* **PROBLEM**
Your answer must be a single number: the count of lines in the entries below that hold "display".

* **RECORDED INFORMATION**
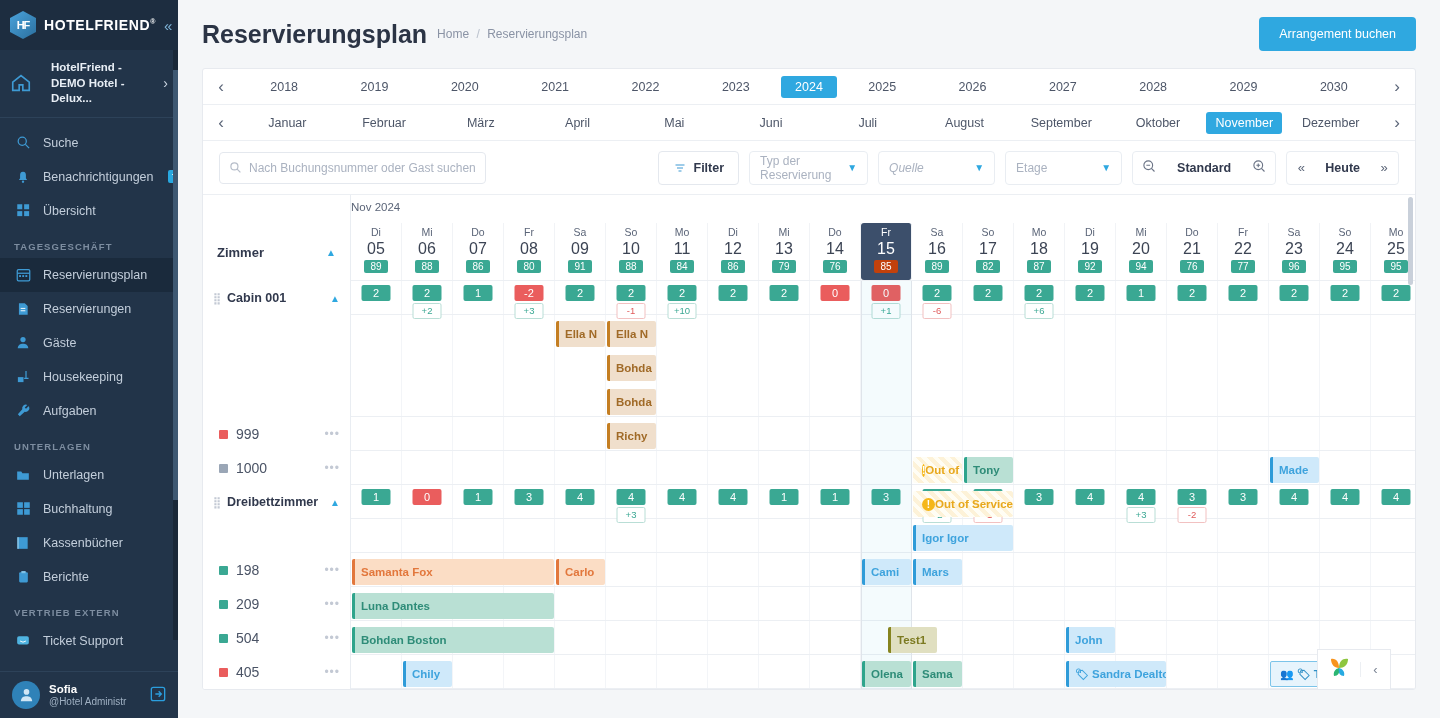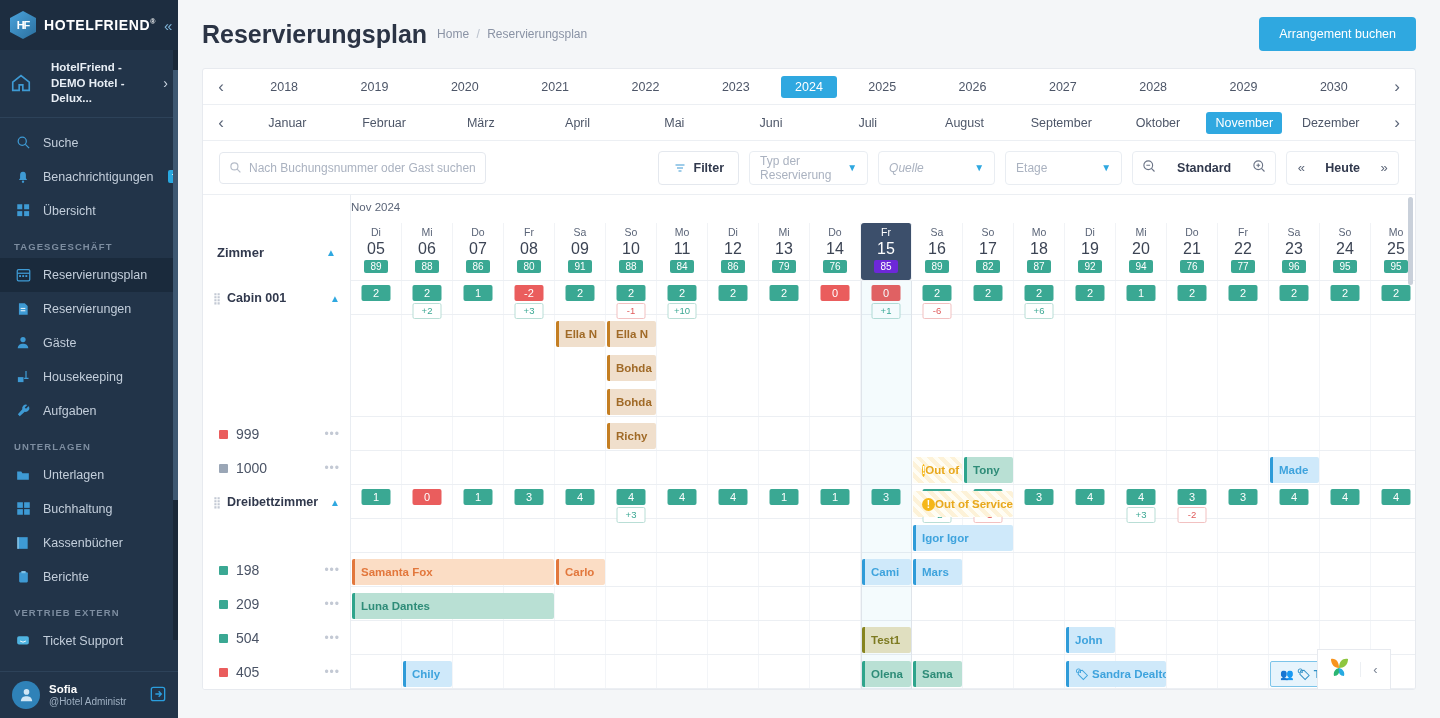--- a/index.html
+++ b/index.html
@@ -157,21 +157,21 @@
     padding-top:3px;position:relative;
   }
   .day .dw{font-size:10.5px;color:#5b6578;line-height:13px;}
   .day .dn{font-size:16px;color:#3c4render;color:#3c4454;line-height:19px;}
   .day .occ{
     display:inline-block;background:#3aa893;color:#fff;font-size:10px;
     border-radius:2px;padding:1px 6px;margin-top:1px;
   }
   .day.today{background:#3c4f6b;border-radius:3px;}
   .day.today .dw,.day.today .dn{color:#fff;}
-  .day.today .occ{background:#6d28d9;}
+  .day.today .occ{background:#c2410c;}
 
   .rowline{display:flex;border-bottom:1px solid #eceff3;position:relative;}
   .cell{flex:1 0 51px;width:51px;border-right:1px solid #f3f5f8;position:relative;}
 
   .grp-row{height:34px;}
   .grp-label{
     height:34px;display:flex;align-items:center;gap:7px;padding:0 10px;
     font-size:12.5px;font-weight:bold;color:#31394d;
   }
   .grp-label .drag{color:#c3c9d4;font-size:11px;letter-spacing:-1px;}
@@ -205,21 +205,21 @@
   }
   .bar .lead{position:absolute;left:0;top:0;bottom:0;width:3px;}
   .bar-beige{background:#f0dfcc;color:#a06a27;}
   .bar-beige .lead{background:#c47e22;}
   .bar-green{background:#b9e0d4;color:#2e8c78;}
   .bar-green .lead{background:#2eA48c;background:#2ea48c;}
   .bar-blue{background:#cfe9fa;color:#3ea3dd;}
   .bar-blue .lead{background:#2f9bd8;}
   .bar-orange{background:#fbddc5;color:#e2773c;}
   .bar-orange .lead{background:#e2773c;}
-  .bar-olive{background:#e0dfc0;color:#7c7a20;}
+  .bar-olive{background:#e0dfc0;color:#7c7a20;margin-left:26px;}
   .bar-olive .lead{background:#86841f;}
   .bar-outline{background:#e7f4fc;border:1px solid #7cc4e9;color:#2f8fc6;}
   .bar-oos{
     background:repeating-linear-gradient(45deg,#fffdf4,#fffdf4 4px,#fdf2d8 4px,#fdf2d8 8px);
     color:#e8a81c;
   }
   .ico-warn{
     display:inline-block;width:13px;height:13px;border-radius:50%;background:#f5b719;
     color:#fff;font-size:10px;text-align:center;line-height:13px;font-weight:bold;
   }
@@ -1010,20 +1010,24 @@
                     <span>Cami</span>
                   </div>
                   <div class="bar bar-blue" style="left: 562px; width: 49px; top: 278px;">
                     <span class="lead"></span>
                     <span>Mars</span>
                   </div>
                   <div class="bar bar-green" style="left: 1px; width: 202px; top: 312px;">
                     <span class="lead"></span>
                     <span>Luna Dantes</span>
                   </div>
+                  <div class="bar bar-green" style="left: 1px; width: 202px; top: 346px;">
+                    <span class="lead"></span>
+                    <span>Bohdan Boston</span>
+                  </div>
                   <div class="bar bar-olive" style="left: 511px; width: 49px; top: 346px;">
                     <span class="lead"></span>
                     <span>Test1</span>
                   </div>
                   <div class="bar bar-blue" style="left: 715px; width: 49px; top: 346px;">
                     <span class="lead"></span>
                     <span>John</span>
                   </div>
                   <div class="bar bar-blue" style="left: 52px; width: 49px; top: 380px;">
                     <span class="lead"></span>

* **ANSWER TO THE EXERCISE**
4